━━━ TASK MATERIAL ━━━

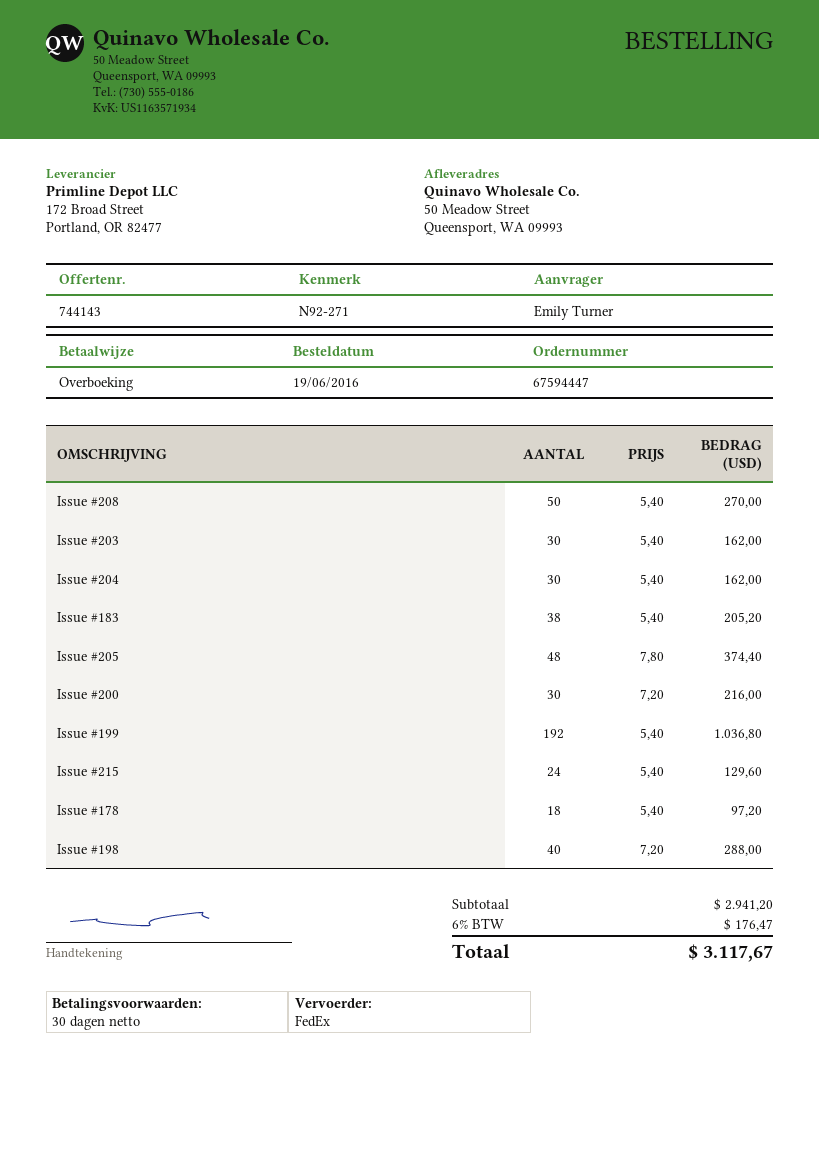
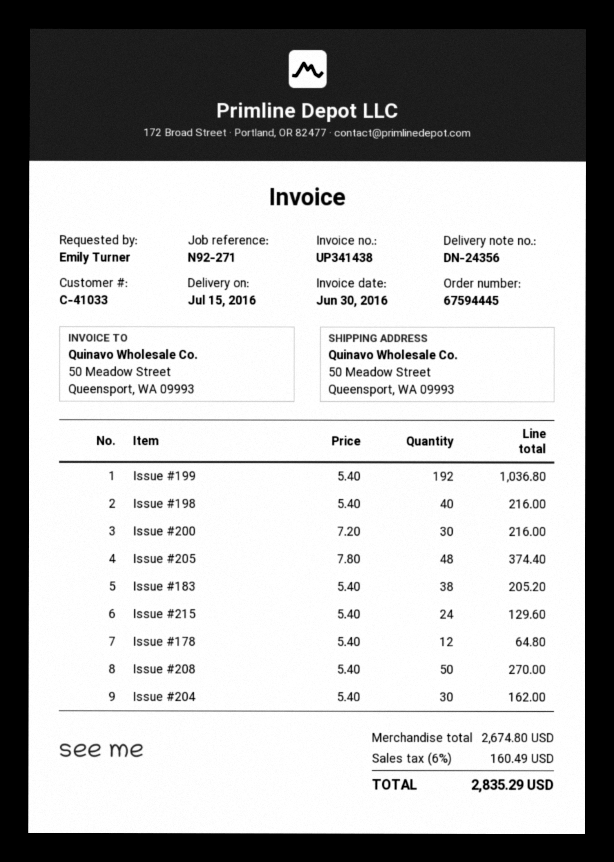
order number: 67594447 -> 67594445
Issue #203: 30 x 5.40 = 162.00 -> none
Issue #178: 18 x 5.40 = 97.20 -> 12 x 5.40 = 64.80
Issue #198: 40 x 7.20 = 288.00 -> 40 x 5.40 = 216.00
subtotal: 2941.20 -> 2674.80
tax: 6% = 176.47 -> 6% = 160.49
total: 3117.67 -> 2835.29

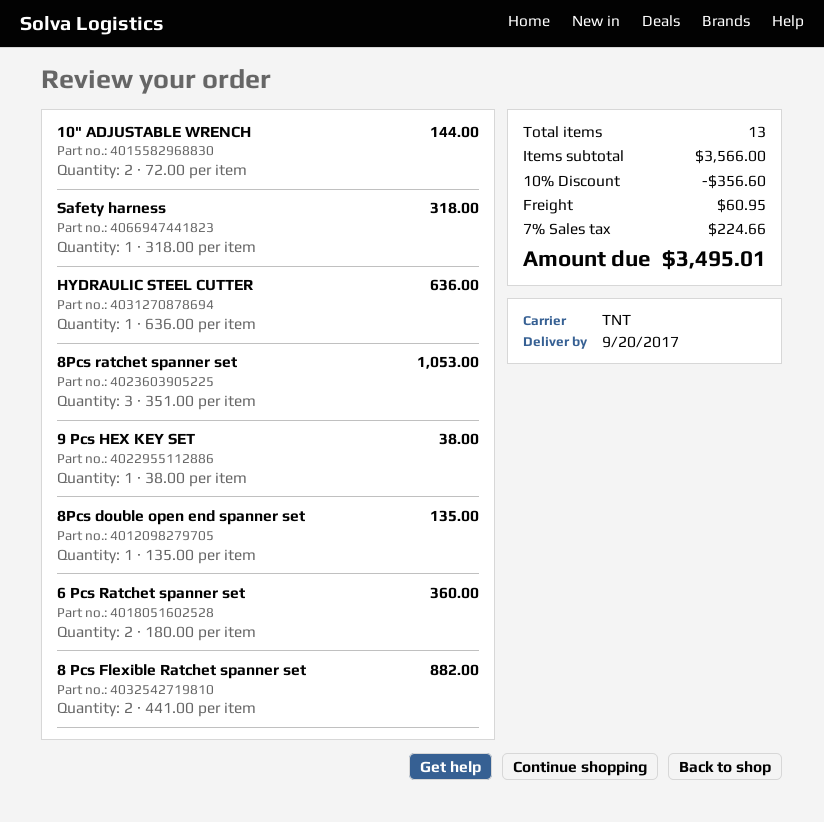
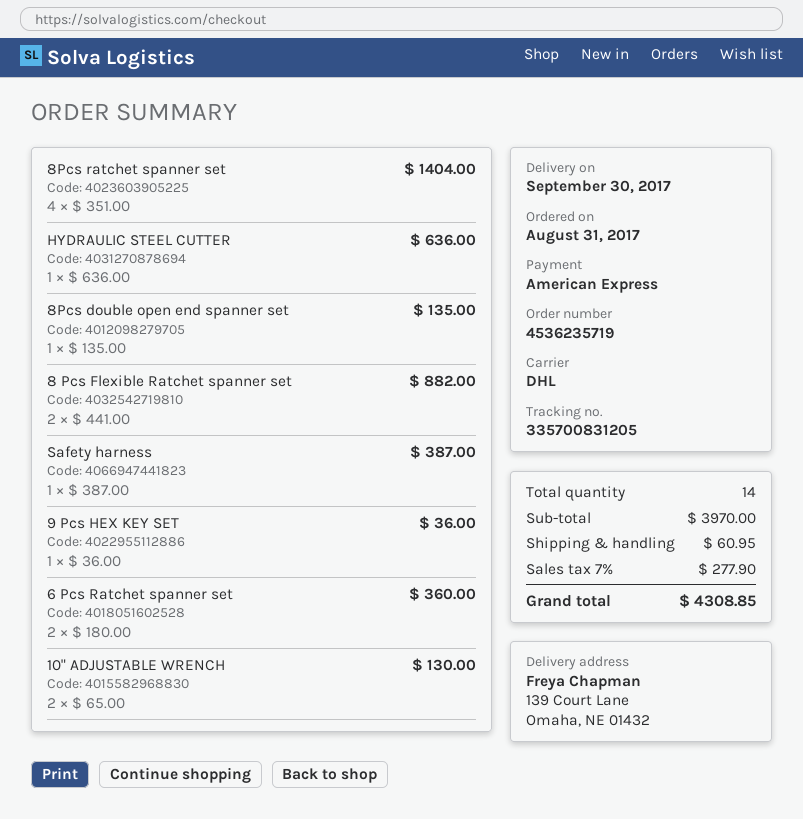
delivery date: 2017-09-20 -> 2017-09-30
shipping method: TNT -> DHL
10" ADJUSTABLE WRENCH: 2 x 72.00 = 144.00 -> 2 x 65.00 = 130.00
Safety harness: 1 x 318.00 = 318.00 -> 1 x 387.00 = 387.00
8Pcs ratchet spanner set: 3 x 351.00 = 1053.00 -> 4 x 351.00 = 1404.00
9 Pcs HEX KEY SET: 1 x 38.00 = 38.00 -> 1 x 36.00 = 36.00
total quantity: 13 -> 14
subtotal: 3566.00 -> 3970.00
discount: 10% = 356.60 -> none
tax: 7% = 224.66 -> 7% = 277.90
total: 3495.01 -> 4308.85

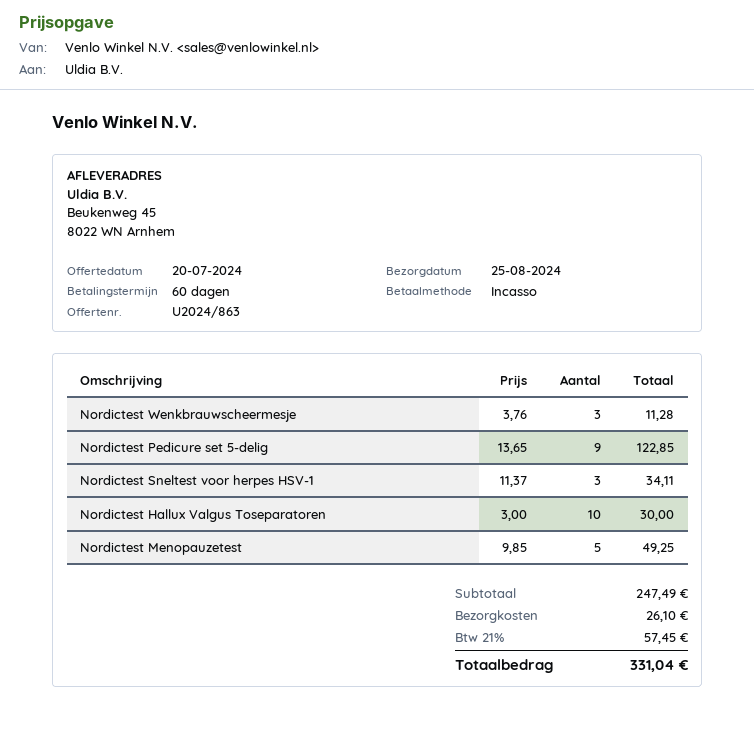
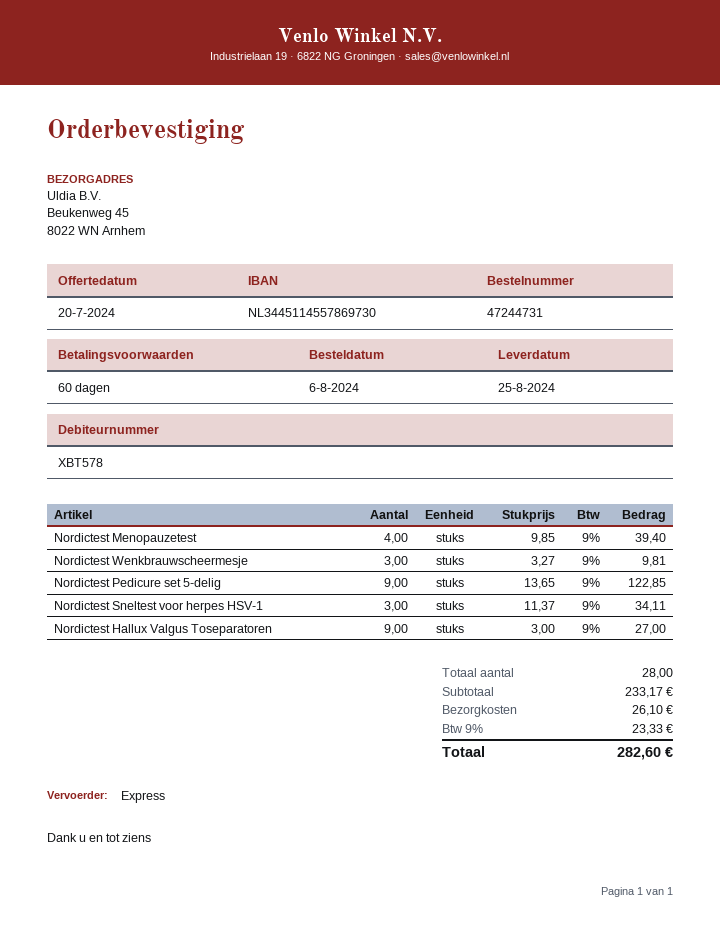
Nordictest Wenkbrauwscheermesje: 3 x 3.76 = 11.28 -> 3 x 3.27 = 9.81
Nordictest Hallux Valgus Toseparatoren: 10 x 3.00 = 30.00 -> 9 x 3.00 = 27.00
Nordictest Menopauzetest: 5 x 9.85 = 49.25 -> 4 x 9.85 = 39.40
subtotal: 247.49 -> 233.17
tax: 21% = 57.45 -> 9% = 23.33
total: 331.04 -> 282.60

━━━

* WHAT YOU HAVE TO DO
Among the entries above, find every line holding "Nordictest" and copy it.

* THE COMPLETED TASK
Nordictest Wenkbrauwscheermesje: 3 x 3.76 = 11.28 -> 3 x 3.27 = 9.81
Nordictest Hallux Valgus Toseparatoren: 10 x 3.00 = 30.00 -> 9 x 3.00 = 27.00
Nordictest Menopauzetest: 5 x 9.85 = 49.25 -> 4 x 9.85 = 39.40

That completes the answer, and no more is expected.